Apply the IS-weighted EM algorithm given the latest IS weights and the drawn sample of step (1). The output consists of the new candidate density g with optimized set of parameters ζ. Draw a new sample ${\theta }^{\left(1\right)},\dots ,{\theta }^{\left(M\right)}$ from the distribution that corresponds with this proposal density and compute corresponding IS weights.

(4)

Iterate on the number of mixture components: Given the current mixture of H components take $x\%$ of the sample ${\theta }^{\left(1\right)},\dots ,{\theta }^{\left(M\right)}$ that correspond to the highest IS weights. Construct with these draws and IS weights a new mode and scale matrix which are starting values for the additional component in the mixture candidate density. This choice ensures that the new component covers a region of the parameter space in which the previous candidate mixture had relatively too little probability mass. Given the latest IS weights and the drawn sample from the current mixture of H components, apply the IS-weighted EM algorithm to optimize the parameters of each mixture component. Draw a new sample from the mixture of $H+1$ components and compute corresponding IS weights.

(5)

Assess convergence of the candidate density’s quality by inspecting the IS weights using the Coefficient of Variation of the IS weights (CoV) and return to step 4 unless the algorithm has converged.
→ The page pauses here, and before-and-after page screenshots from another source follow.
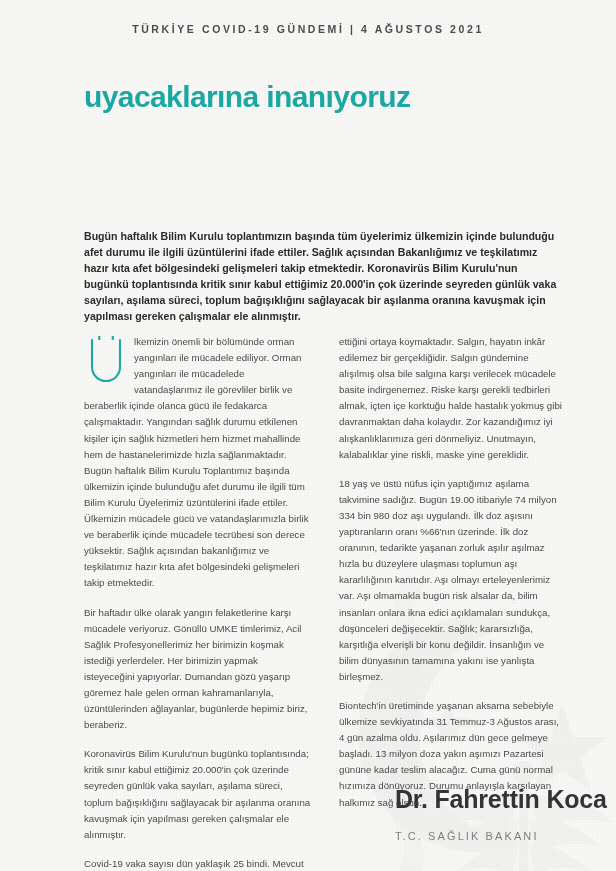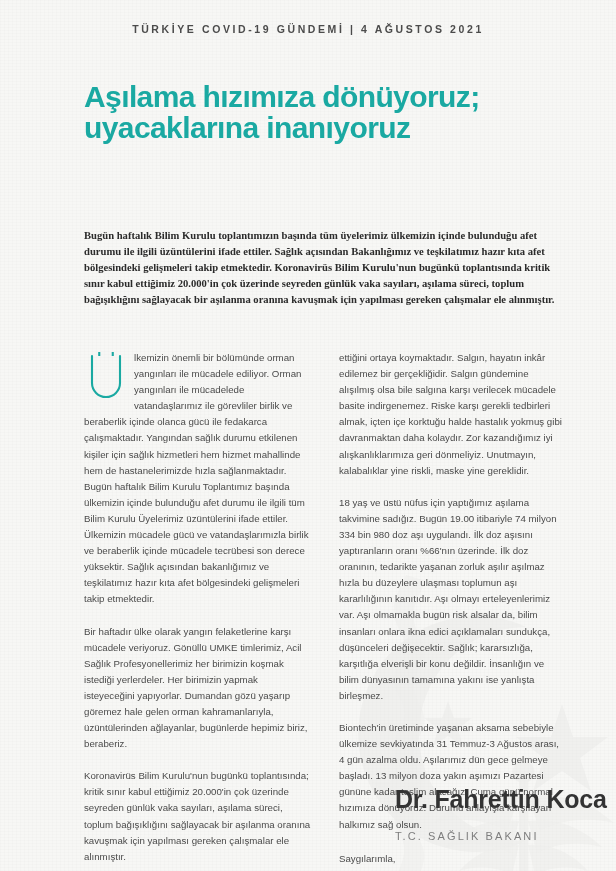"Aşılama hızımıza dönüyoruz;" span.hl-line { html: <span>Aşılama hızımıza dönüyoruz;</span> -> none }
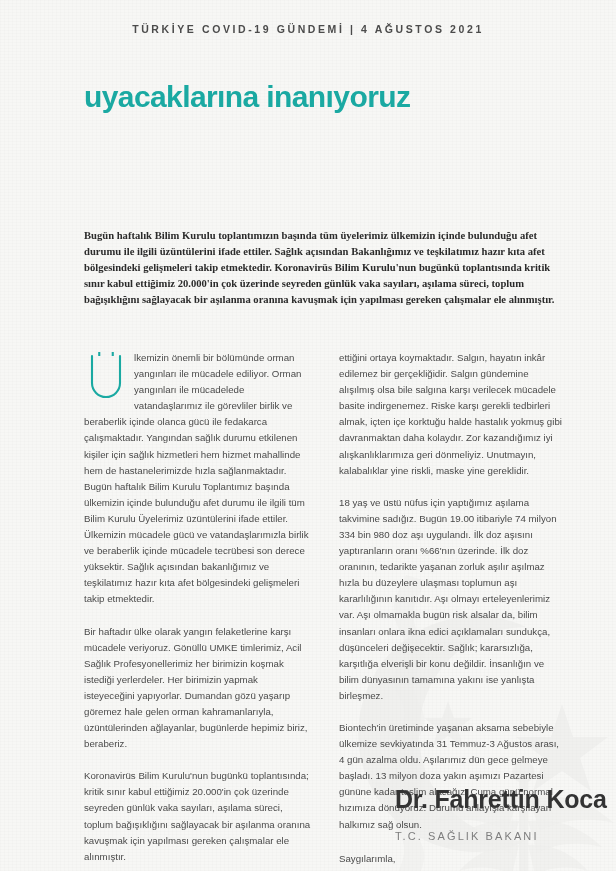"Bugün haftalık Bilim Kurulu" .lead { font-family: Liberation Serif, serif -> none }
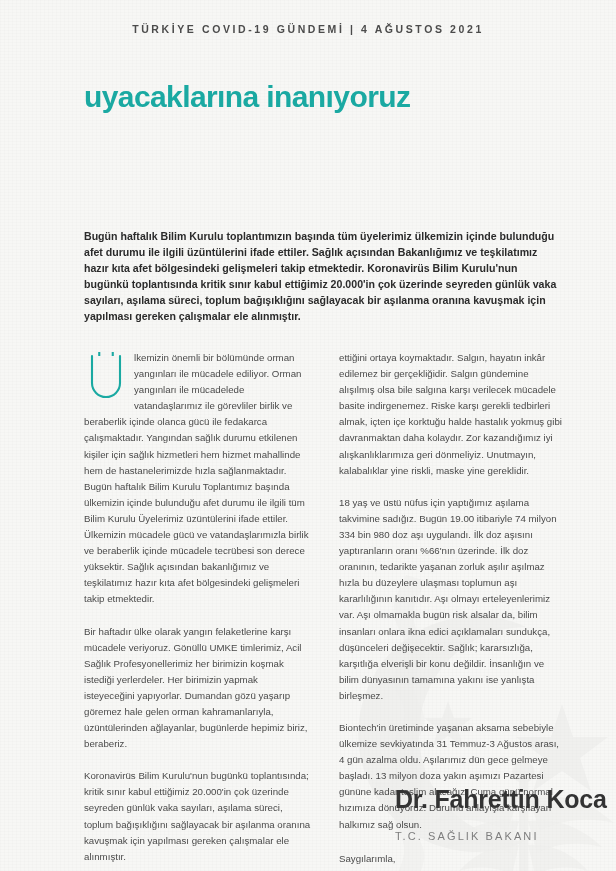"lkemizin önemli bir bölümünde orman" .col p { margin: 16px 0 13px 0 -> 0 0 13px 0 }
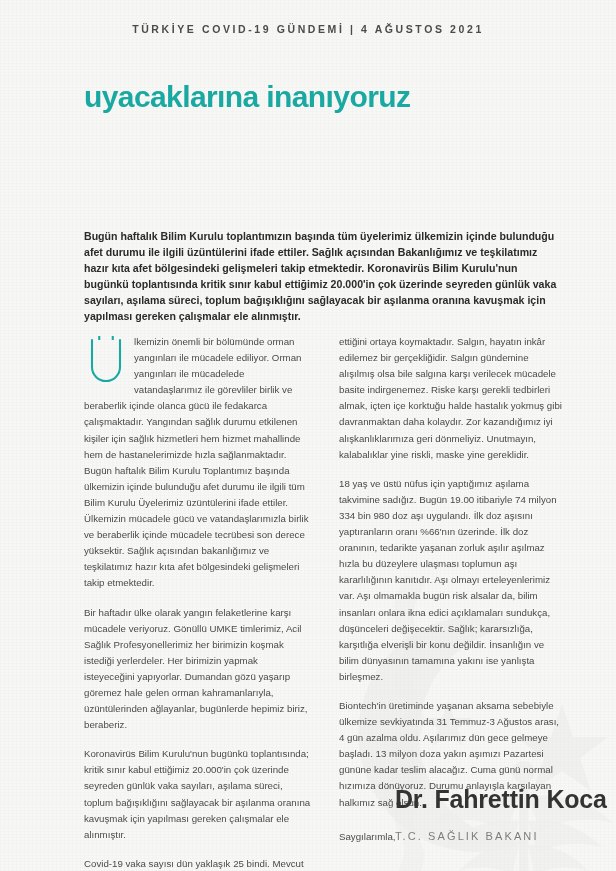"Saygılarımla," p.sign-off { html: <p>Saygılarımla,</p> -> none }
As the algorithm shows, steps 2–5 in the algorithm rely on M IS draws and the calculation of the target and candidate density values. In these steps, each draw from the candidate density can be assigned to a different core that will carry out the necessary calculation independently, and the results will be collected at the end. For this reason, the parallelization strategy for ParMitISEM on CPUs and GPUs is straightforward. Note that the nature of the MitISEM algorithm in steps 2–5 is still sequential, despite the simplicity of parallelization of IS steps. Specifically, the iteration on the number of mixture components and iteration over the EM steps are the sequential parts of the algorithm, hence cannot be parallelized in a straightforward way. Still, these steps are computationally less demanding compared with obtaining IS draws and evaluating target and candidate densities and hence do not cause a large computational burden.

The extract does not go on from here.